KOMPAS.com - Gawai saat ini menjadi salah satu perangkat yang hampir selalu wajib ada bagi manusia. Salah satu gawai yang sering digunakan adalah smartphone atau telepon pintar.
Kegunaannya bermacam-macam. Mulai dari berkomunikasi seperti telepon atau mengirim pesan, hingga mengingatkan jadwal pekerjaan.
Bahkan, smartphone nyaris digunakan dari bangun tidur hingga akan kembali tidur. Tujuannya adalah mempermudah hidup manusia.
Namun, tubuh manusia juga memiliki tanggapan ketika terlalu sering terpapar smartphone. Salah satu bagian tubuh yang bereaksi adalah otak.
Sayangnya, reaksi otak ini tergolong buruk.
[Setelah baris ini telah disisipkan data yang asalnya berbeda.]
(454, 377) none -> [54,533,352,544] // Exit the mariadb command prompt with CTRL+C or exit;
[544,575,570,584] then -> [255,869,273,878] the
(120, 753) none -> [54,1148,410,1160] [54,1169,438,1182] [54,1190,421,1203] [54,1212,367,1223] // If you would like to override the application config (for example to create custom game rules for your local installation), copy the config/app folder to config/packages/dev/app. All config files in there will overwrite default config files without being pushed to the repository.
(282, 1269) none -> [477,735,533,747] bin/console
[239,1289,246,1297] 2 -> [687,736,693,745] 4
Hal ini dibuktikan oleh beberapa penelitian.
Baca juga: Ternyata, Bermain Smartphone Bikin Remaja Tak Bahagia
Membuat Stres
Sebuah penelitian menemukan bahwa saat ini 89 persen mahasiswa melaporkan adanya getaran telepon palsu. Maksudnya adalah, mereka membayangkan telepon mereka bergetar seolah-olah mendapatkan notifikasi padahal gawai mereka tidak benar-benar bergetar.
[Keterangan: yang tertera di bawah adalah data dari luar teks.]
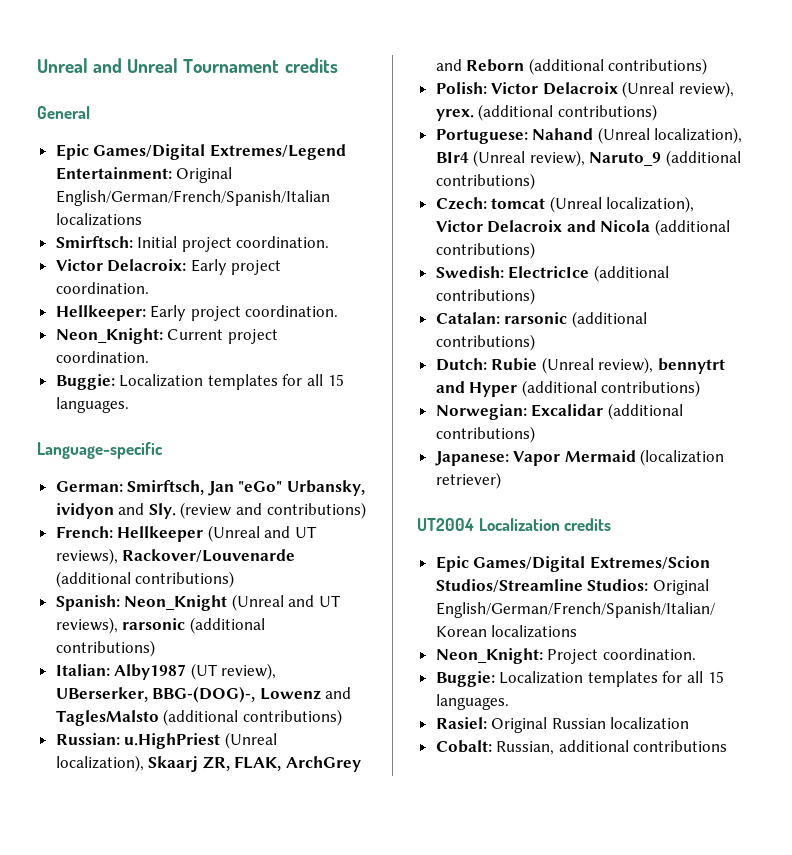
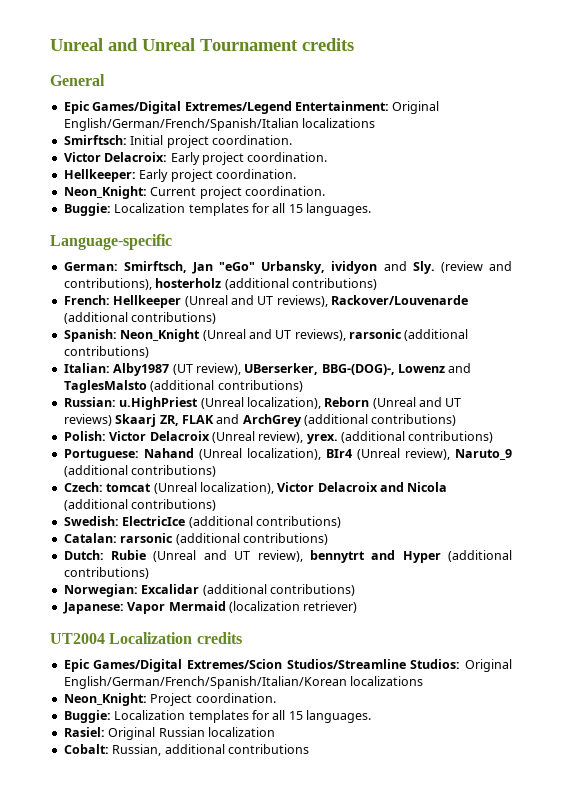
(263, 509) none -> [63,278,289,290] contributions), hosterholz (additional
[148,756,362,772] [435,59,525,72] Skaarj ZR, FLAK, ArchGrey and Reborn -> [324,397,462,409] [63,414,302,427] Reborn (Unreal and UT reviews) Skaarj ZR, FLAK and ArchGrey
(594, 365) none -> [203,550,251,560] and UT

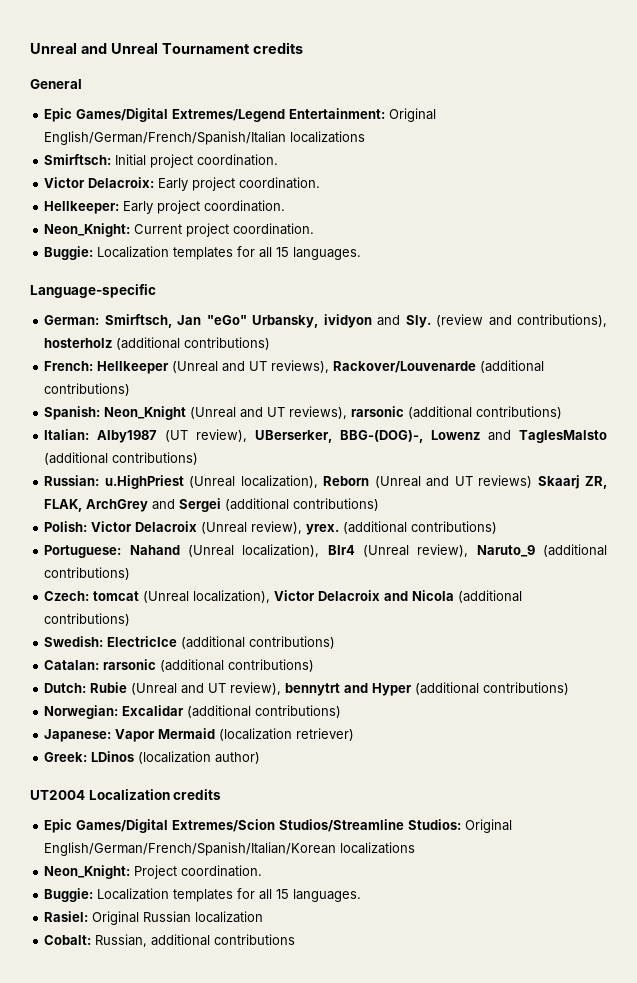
[181,414,302,427] FLAK and ArchGrey -> [44,498,222,512] FLAK, ArchGrey and Sergei
(358, 607) none -> [44,751,261,764] // Greek: LDinos (localization author)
Selain itu, para peneliti juga menyebut bahwa 86 persen orang Amerika saat ini selalu memeriksa email dan media sosial mereka secara terus menerus. Hal ini menyebabkan mereka stres.
Robert Lustig, seorang ahli endokrin mengatakan, notifikasi dari telepon melatih kita untuk berada dalam keadaan stres dan ketakutan yang hampir konstan.
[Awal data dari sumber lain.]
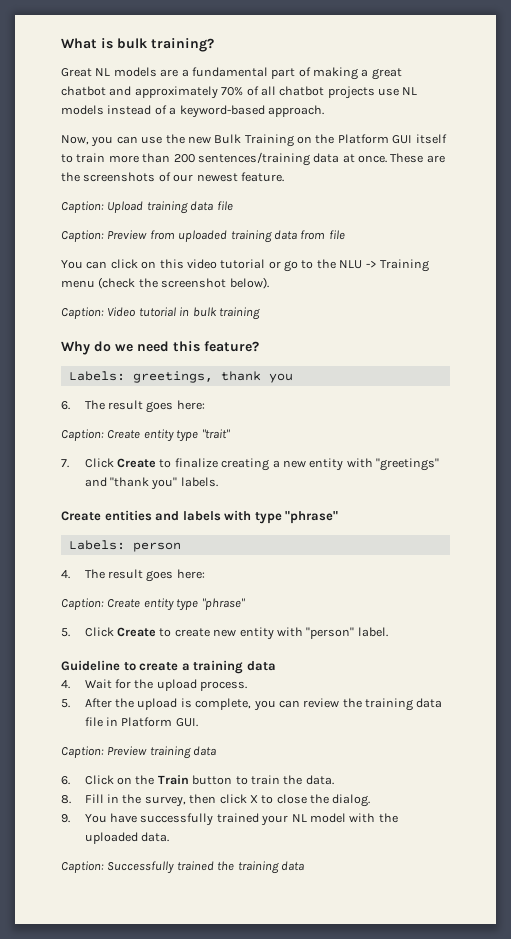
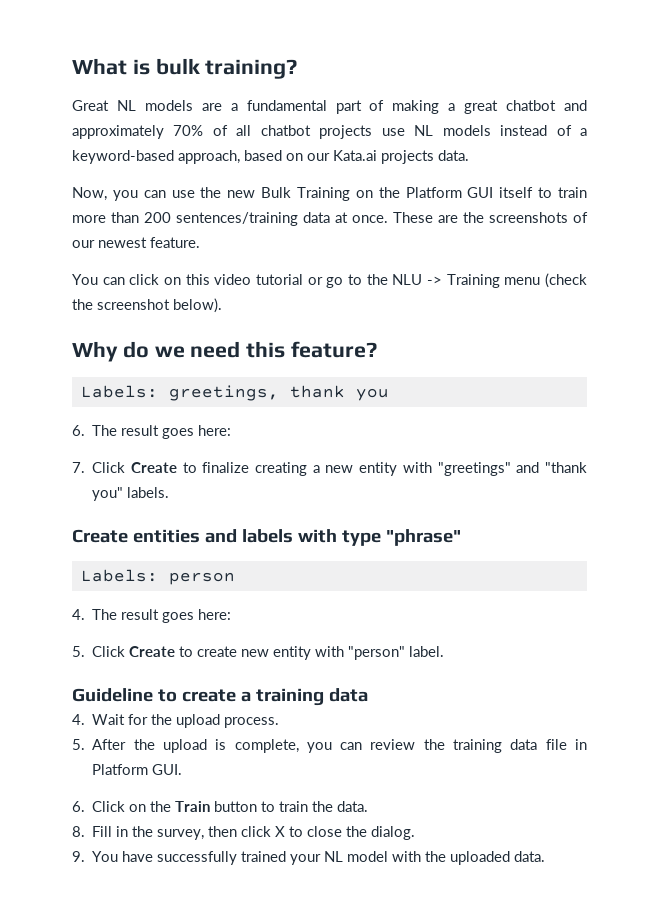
[267,105,324,117] approach. -> [178,150,469,164] approach, based on our Kata.ai projects data.
[61,201,233,214] [61,230,345,243] // Caption: Upload training data file // Caption: Preview from uploaded training data from file -> (200, 242) none
[61,307,260,320] // Caption: Video tutorial in bulk training -> (222, 305) none
[61,429,230,442] // Caption: Create entity type "trait" -> (232, 430) none
[61,598,245,611] // Caption: Create entity type "phrase" -> (232, 614) none
[61,746,217,759] // Caption: Preview training data -> (183, 769) none
[61,861,304,874] // Caption: Successfully trained the training data -> (546, 856) none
Keadaan ini berarti korteks prefrontal, bagian otak yang biasanya berhubungan dengan beberapa fungsi kognitif akan benar-benar rusak dan pada dasarnya mati.
"Anda akhirnya melakukan hal-hal bodoh," kata Lustig dikutip dari Business Insider, Sabtu (10/03/2018).
"Dan hal-hal bodoh itu membuat Anda bermasalah," tegasnya.
Tak Bisa Multi-tasking
Para ilmuwan selama ini percaya bahwa manusia tidak bisa benar-benar multi tasking atau melakukan beberapa pekerjaan sekaligus. Hanya ada 1 di antara 50 orang yang benar-benar bisa menjadi melakukan beberapa pekerjaan dalam satu waktu.
Namun, multi-tasking saat ini menjadi hal yang lumrah dilakukan banyak orang. Contohnya, banyak orang menelepon sekaligus menyetir.